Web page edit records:
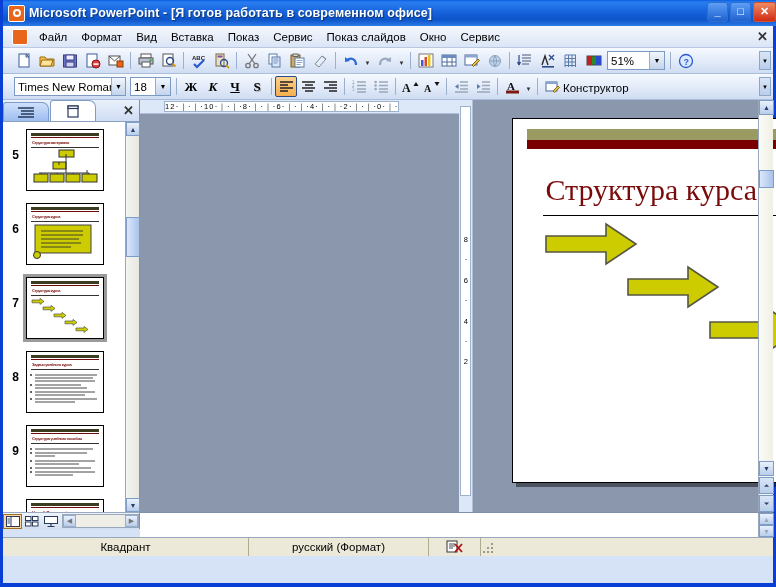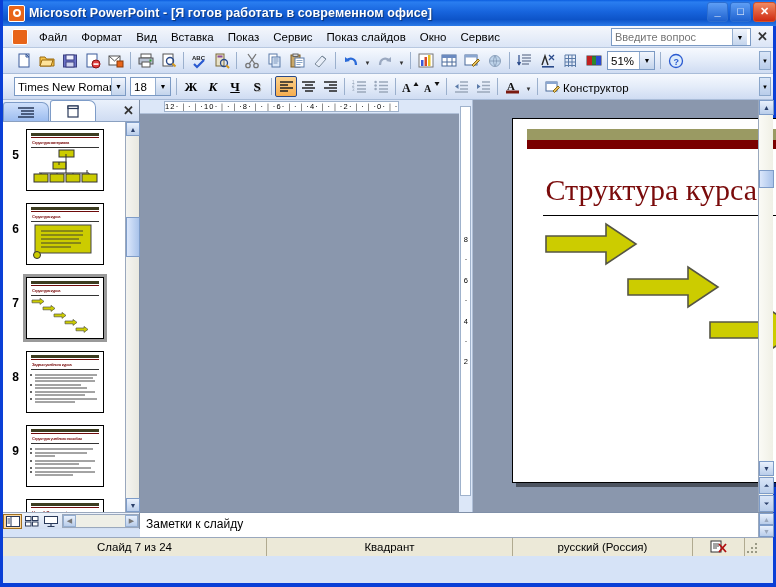"Введите вопрос" div.ask-box { html: <div> <input> <div>▼</div> </div> -> none }
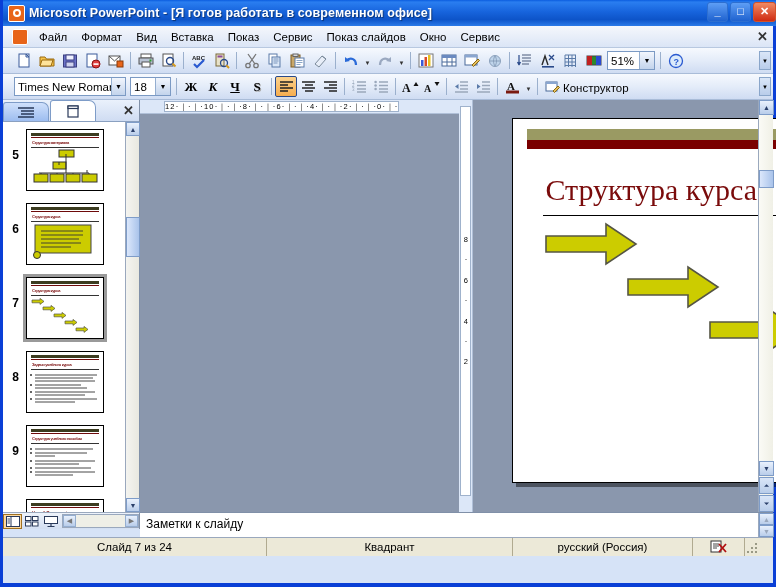"51%" div.combo { width: 48px -> 58px }
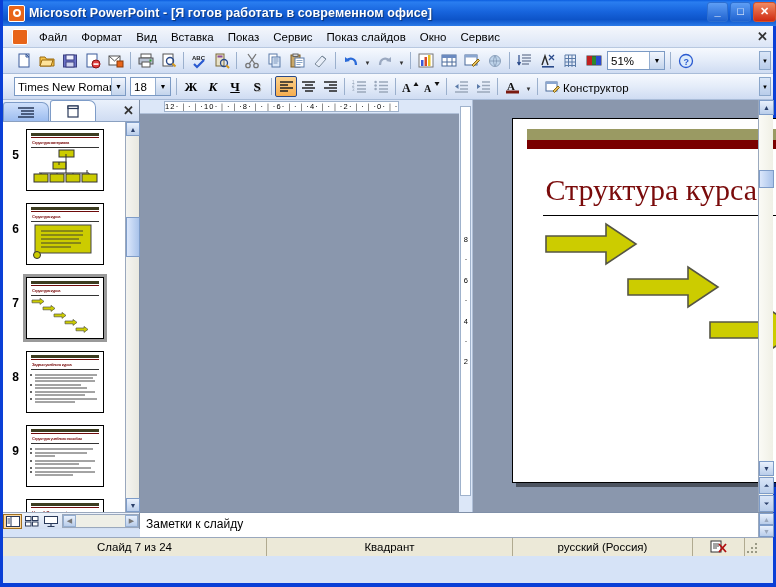"Заметки к слайду" div.notes-text { html: <div>Заметки к слайду</div> -> none }
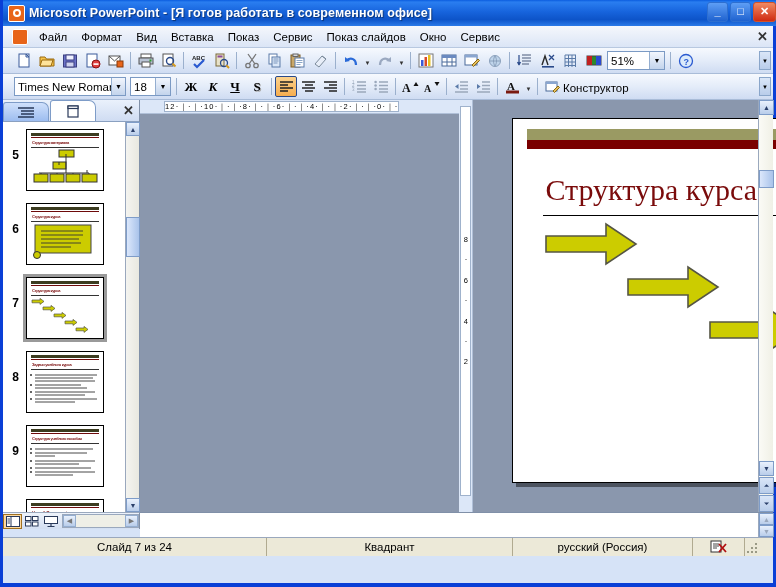"Слайд 7 из 24" div.st-cell { html: <div>Слайд 7 из 24</div> -> none }
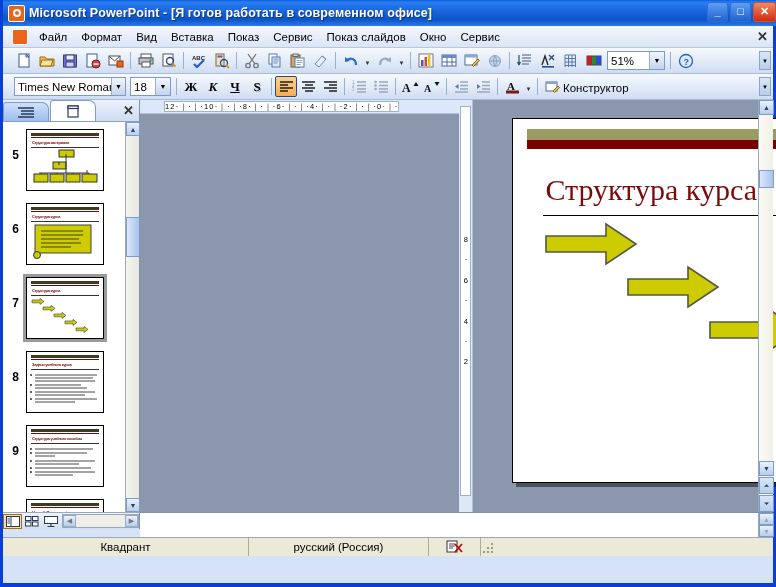"русский (Россия)" div.st-cell { text: Россия -> Формат }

[TASK GOAL] Only the lines from the one containing "html: <div>Заметки к" through the last line of the records above should be repeated, exactly and without pictures.

[COMPLETED EXERCISE]
"Заметки к слайду" div.notes-text { html: <div>Заметки к слайду</div> -> none }
"Слайд 7 из 24" div.st-cell { html: <div>Слайд 7 из 24</div> -> none }
"русский (Россия)" div.st-cell { text: Россия -> Формат }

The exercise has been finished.